As the new markets begin opening each year, I get questions about what “local” means in a farmers’ market that carries roasted coffee beans, Kettle Korn and other foods not necessarily sourced locally.

We do guarantee that our produce is grown locally, which in this area can include on farms located in Maryland, West Virginia and Pennsylvania in addition to Virginia. In fact, many of our farmers from outside of Virginia are actually closer to our markets than our Virginia farmers, especially those from the Northern Neck of Virginia who drive two hours each way to get to our markets.

But the U.S. and Virginia Departments of Agriculture recognize another product designation. “Value-added” applies to vendors, many of whom are cooks or bakers, who start with one or more raw ingredients and produce a product by adding skill, talent, or specialized expertise in order to render something palatable or edible. This is the category under which we accept Kettle Korn poppers and coffee roasters as well as bakers and short-order cooks. Many of these vendors are personally committed to using local ingredients when they can, and they buy from their fellow vendors as often as possible. Smart Markets encourages this but does not require it.

A significant element of our mission is to support the small food entrepreneur, which we believe is a good way to ensure that locally prepared foods will continue to be available in our communities. These foods are almost always healthier than fast foods. We therefore want to see these small businesses succeed, and if that means their buying of some ingredients wholesale for a while, then we accept that as part of their cost of doing business. We’d have no salsa in winter otherwise.

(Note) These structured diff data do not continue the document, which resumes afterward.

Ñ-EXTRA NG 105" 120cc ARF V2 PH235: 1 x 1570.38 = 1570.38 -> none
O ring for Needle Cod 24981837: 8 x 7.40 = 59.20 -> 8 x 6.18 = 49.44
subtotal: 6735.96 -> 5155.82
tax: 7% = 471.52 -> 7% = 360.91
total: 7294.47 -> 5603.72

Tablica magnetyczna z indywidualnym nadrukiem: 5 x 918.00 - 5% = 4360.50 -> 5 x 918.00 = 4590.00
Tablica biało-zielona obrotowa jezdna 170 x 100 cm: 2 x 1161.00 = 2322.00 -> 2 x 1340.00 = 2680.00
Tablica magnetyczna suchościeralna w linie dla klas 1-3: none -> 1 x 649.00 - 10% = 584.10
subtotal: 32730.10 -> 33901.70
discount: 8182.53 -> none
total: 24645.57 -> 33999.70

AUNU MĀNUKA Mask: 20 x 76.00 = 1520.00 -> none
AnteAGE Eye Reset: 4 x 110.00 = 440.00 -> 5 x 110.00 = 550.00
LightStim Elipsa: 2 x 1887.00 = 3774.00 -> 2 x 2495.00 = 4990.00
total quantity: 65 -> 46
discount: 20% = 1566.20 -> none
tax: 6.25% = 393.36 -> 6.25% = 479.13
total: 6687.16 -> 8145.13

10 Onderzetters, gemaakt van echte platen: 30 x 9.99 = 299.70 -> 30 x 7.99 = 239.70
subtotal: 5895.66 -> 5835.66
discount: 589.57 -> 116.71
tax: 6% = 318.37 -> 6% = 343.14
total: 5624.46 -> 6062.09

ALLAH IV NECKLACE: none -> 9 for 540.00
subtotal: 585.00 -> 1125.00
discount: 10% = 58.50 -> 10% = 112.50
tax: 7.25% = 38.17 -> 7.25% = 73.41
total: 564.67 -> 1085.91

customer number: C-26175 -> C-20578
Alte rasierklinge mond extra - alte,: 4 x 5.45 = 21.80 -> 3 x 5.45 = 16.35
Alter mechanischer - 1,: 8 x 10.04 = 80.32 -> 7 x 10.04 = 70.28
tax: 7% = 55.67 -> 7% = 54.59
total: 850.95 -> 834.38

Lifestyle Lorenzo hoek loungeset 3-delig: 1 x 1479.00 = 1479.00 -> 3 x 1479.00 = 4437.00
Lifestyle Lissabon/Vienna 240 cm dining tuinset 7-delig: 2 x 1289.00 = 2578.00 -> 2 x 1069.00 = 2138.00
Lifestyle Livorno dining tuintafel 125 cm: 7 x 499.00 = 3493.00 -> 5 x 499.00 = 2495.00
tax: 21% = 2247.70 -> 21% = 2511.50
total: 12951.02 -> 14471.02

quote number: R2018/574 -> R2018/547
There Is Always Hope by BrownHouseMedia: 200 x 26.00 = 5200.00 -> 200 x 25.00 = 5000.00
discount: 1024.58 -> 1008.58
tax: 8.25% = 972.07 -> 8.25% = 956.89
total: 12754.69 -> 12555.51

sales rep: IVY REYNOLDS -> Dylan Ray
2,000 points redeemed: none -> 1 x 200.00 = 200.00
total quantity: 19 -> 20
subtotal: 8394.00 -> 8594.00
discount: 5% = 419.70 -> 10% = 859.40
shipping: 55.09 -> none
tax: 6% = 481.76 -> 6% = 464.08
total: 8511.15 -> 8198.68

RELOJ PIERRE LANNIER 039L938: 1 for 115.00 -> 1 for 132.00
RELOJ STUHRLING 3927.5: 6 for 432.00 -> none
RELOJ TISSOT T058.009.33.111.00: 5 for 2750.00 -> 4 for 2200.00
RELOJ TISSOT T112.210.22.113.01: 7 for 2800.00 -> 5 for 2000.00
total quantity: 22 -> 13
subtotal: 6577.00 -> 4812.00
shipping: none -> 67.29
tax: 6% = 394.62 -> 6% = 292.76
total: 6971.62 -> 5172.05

Most vendors are happy to tell you where their ingredients come from, and many actually make a big deal of it in their signage and printed materials. And if you want to support those vendors who are more committed to local sourcing, that is your choice. That too is what markets are about — giving you choices based on what is most important to you, your family, and its budget. While our mantra has always been that “food is cheaper than medicine,” we all know that our food budgets are a daily concern with immediate consequences.

Remember to ask what you want to know at the farmers’ market. Someone will have the answer!